- Instructions for the task
After locating the line that contains "7px; font-size:13px; color:#8b5cf6;" in the records below, write out exactly that line and each line after it through the one that contains "top:79px; width:677px; height:168px;", and nothing else.

::: The input

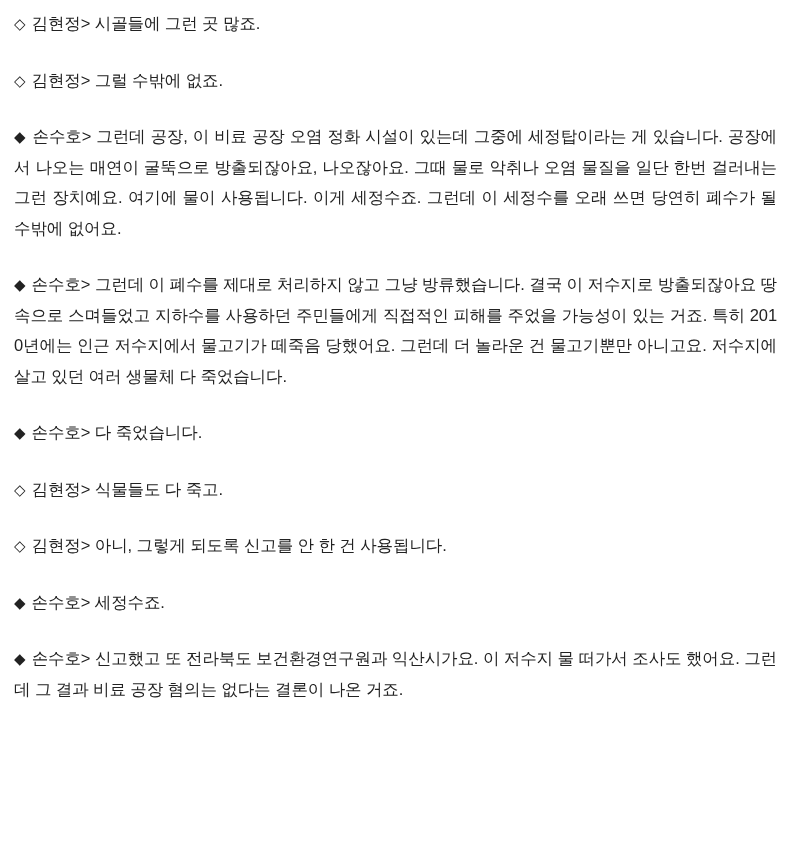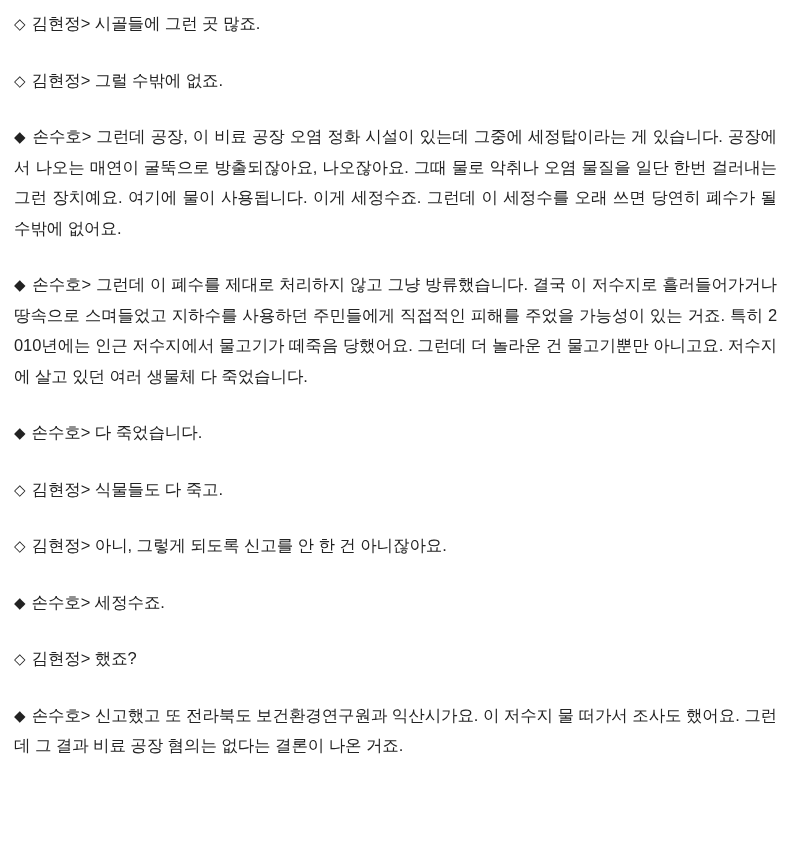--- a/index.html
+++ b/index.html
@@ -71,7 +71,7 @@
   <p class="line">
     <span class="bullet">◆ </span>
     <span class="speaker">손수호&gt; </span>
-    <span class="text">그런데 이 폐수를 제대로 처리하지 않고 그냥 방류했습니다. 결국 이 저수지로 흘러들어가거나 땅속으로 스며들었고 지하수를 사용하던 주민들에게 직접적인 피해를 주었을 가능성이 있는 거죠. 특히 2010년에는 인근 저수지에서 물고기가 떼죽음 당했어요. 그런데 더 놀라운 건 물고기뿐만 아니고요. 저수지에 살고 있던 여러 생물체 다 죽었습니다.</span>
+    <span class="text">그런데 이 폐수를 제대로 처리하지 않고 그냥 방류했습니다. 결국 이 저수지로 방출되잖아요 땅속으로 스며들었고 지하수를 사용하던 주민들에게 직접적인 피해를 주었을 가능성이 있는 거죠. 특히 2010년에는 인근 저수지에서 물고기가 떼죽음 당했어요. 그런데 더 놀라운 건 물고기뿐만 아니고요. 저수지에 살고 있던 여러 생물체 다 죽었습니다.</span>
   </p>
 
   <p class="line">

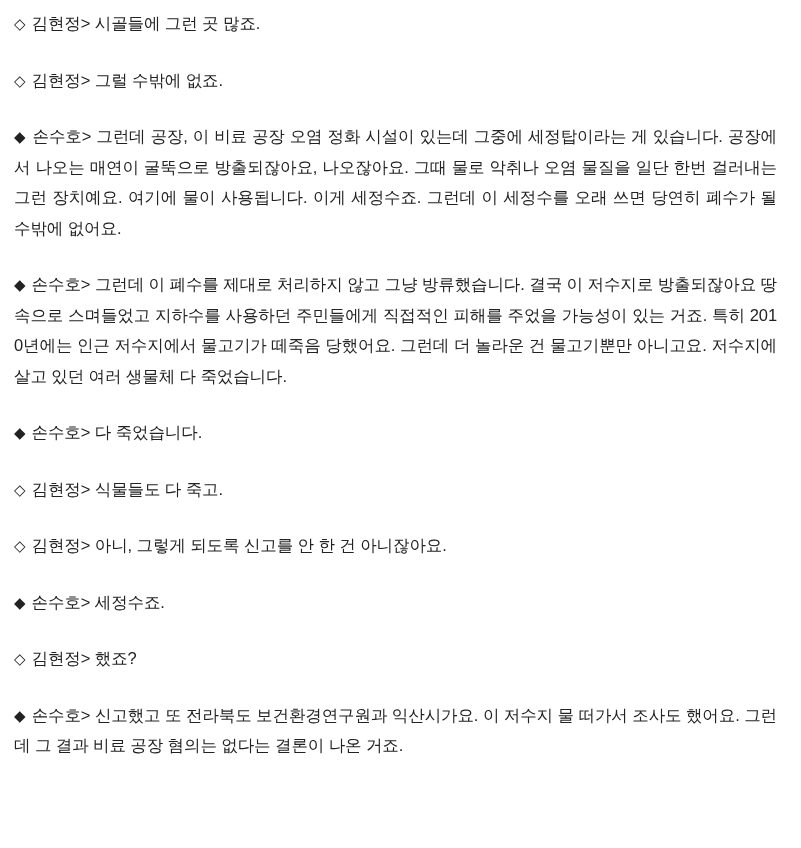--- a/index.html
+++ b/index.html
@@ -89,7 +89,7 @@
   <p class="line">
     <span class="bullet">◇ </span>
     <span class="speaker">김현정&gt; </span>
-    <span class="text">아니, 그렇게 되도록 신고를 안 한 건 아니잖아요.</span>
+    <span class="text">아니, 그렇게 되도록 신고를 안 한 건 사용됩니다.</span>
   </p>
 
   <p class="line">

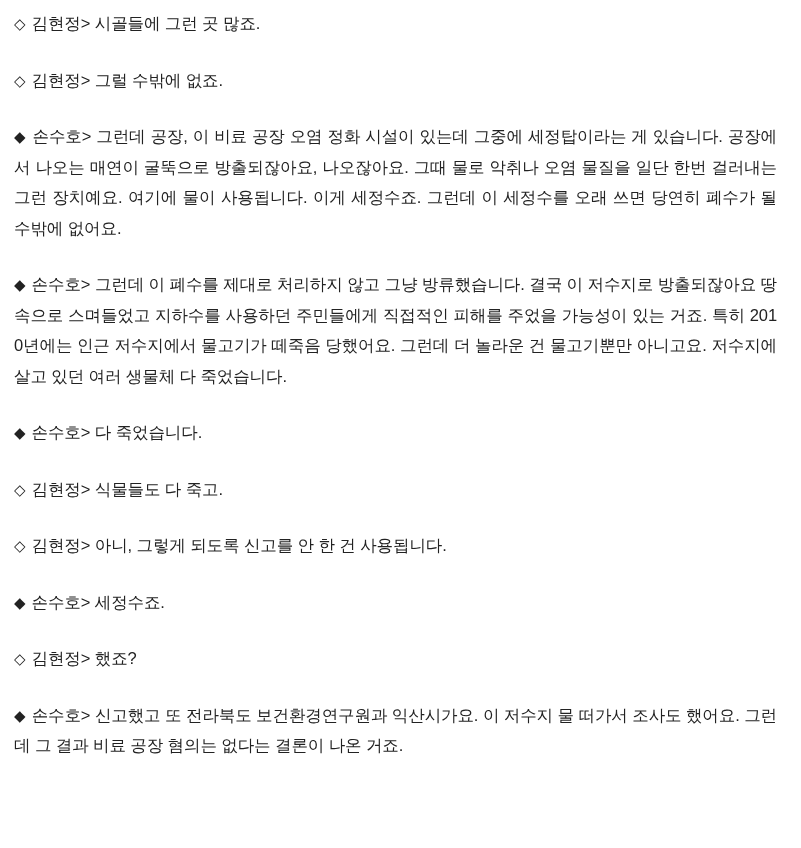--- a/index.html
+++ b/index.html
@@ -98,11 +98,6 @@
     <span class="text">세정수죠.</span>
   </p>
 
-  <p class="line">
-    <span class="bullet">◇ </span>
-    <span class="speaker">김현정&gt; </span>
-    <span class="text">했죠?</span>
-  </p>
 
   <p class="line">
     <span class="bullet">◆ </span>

::::::
::: The input

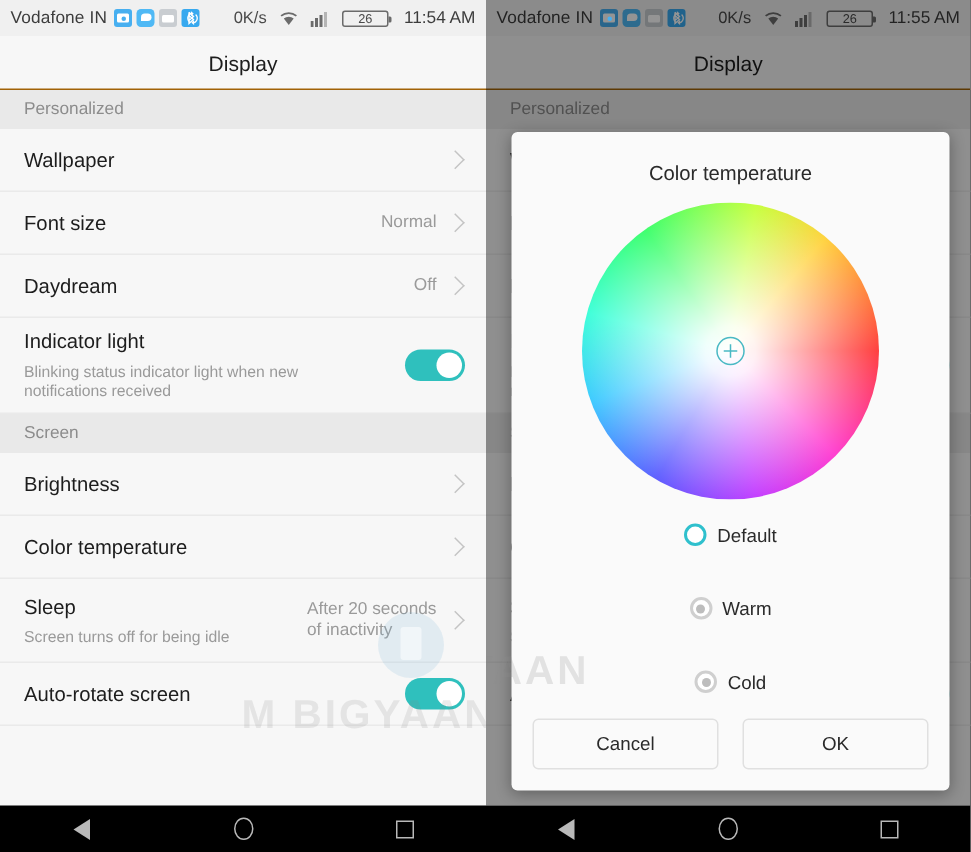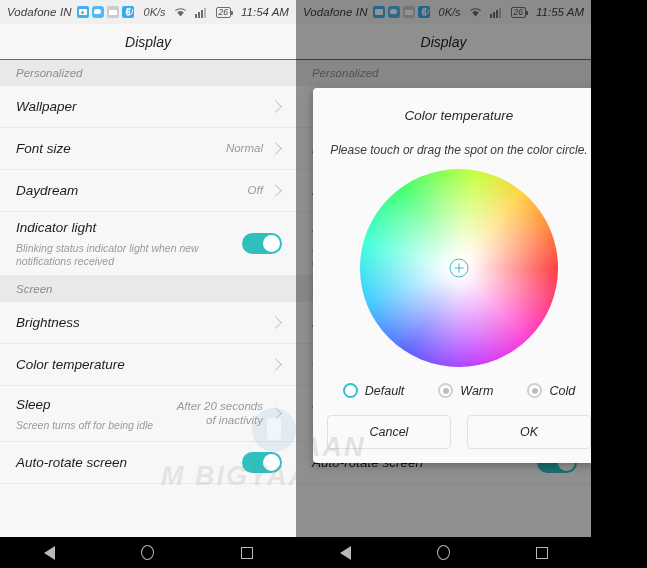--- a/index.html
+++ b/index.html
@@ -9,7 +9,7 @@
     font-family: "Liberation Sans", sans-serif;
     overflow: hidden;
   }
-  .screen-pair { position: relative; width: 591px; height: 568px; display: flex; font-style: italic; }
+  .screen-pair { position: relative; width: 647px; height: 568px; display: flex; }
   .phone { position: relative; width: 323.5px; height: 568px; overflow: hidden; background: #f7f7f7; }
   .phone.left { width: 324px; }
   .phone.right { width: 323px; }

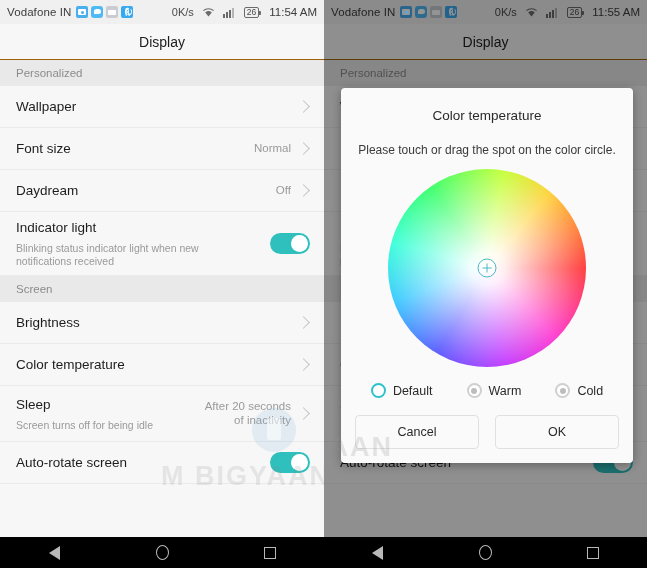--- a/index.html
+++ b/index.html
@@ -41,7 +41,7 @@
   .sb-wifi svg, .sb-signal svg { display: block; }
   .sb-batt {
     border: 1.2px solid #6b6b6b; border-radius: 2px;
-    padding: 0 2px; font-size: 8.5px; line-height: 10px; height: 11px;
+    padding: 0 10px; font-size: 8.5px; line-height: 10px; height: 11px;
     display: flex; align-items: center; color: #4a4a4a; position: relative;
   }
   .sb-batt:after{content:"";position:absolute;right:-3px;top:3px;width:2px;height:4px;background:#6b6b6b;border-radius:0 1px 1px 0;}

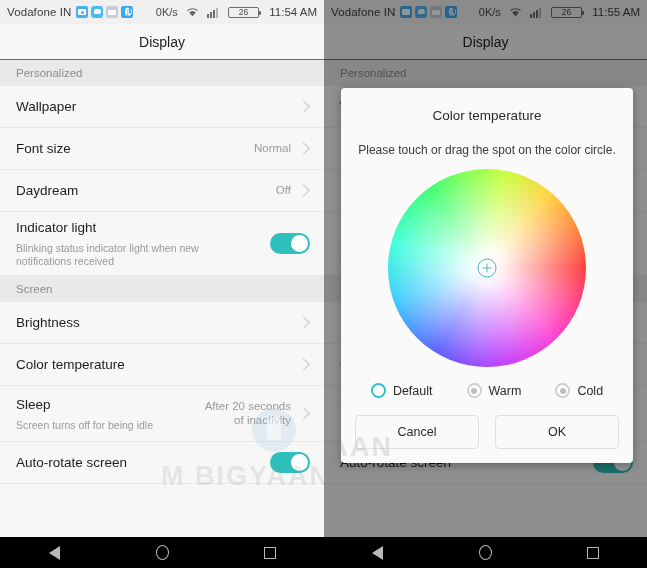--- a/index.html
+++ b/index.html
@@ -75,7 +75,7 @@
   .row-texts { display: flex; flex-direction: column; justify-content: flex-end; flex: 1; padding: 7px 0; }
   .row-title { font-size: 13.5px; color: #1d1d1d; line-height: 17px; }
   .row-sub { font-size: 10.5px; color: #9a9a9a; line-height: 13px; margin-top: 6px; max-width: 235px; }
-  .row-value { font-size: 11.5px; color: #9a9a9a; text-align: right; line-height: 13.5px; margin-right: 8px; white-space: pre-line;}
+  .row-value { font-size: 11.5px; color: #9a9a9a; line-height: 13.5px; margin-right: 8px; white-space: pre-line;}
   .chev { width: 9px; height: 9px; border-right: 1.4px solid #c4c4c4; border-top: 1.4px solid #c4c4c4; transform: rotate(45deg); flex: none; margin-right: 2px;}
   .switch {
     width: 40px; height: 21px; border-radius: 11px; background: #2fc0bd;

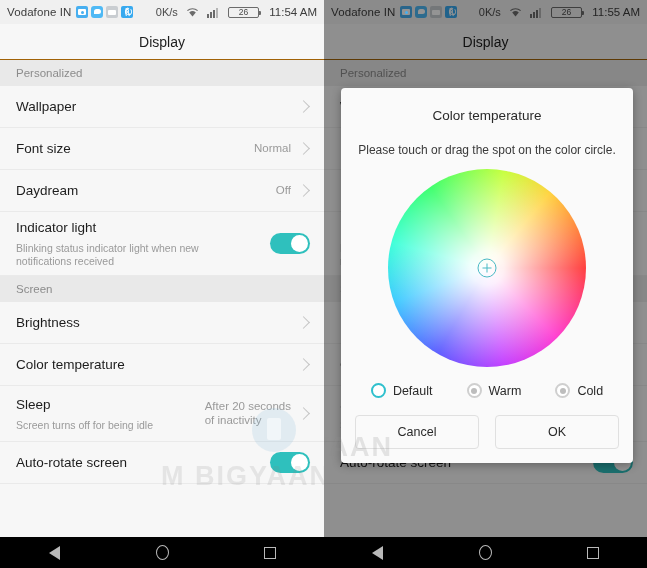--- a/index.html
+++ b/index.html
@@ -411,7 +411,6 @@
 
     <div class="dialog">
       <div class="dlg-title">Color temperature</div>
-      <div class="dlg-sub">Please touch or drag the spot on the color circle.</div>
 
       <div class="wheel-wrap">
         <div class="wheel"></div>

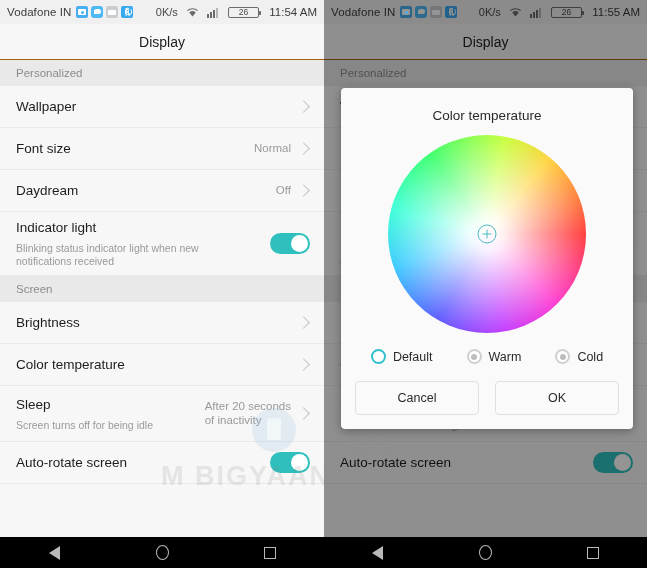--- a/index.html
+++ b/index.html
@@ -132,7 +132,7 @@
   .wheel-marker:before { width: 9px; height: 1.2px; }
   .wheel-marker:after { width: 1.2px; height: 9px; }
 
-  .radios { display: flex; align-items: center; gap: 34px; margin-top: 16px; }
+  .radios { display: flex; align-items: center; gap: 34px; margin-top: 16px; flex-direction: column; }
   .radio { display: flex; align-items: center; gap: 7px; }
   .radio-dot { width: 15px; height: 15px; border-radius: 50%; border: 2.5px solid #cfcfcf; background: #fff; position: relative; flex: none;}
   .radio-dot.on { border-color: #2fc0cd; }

::::::
::: The input

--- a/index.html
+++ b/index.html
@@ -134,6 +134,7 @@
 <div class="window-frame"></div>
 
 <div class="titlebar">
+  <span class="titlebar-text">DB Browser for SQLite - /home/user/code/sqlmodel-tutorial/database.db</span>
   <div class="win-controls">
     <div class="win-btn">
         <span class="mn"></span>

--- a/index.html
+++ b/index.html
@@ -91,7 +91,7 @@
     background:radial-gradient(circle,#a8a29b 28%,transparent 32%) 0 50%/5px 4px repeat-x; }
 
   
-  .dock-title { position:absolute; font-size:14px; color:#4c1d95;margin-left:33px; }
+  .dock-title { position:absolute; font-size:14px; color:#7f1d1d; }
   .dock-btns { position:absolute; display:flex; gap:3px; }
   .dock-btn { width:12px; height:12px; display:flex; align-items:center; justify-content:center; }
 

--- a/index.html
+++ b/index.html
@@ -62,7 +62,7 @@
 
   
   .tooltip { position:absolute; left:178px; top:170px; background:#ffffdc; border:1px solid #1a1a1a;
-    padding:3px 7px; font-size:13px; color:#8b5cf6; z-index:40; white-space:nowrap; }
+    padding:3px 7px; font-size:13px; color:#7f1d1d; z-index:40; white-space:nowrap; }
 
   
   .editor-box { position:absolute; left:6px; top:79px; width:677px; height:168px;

::::::

- Exercise solution
-    padding:3px 7px; font-size:13px; color:#8b5cf6; z-index:40; white-space:nowrap; }
+    padding:3px 7px; font-size:13px; color:#7f1d1d; z-index:40; white-space:nowrap; }
 
   
   .editor-box { position:absolute; left:6px; top:79px; width:677px; height:168px;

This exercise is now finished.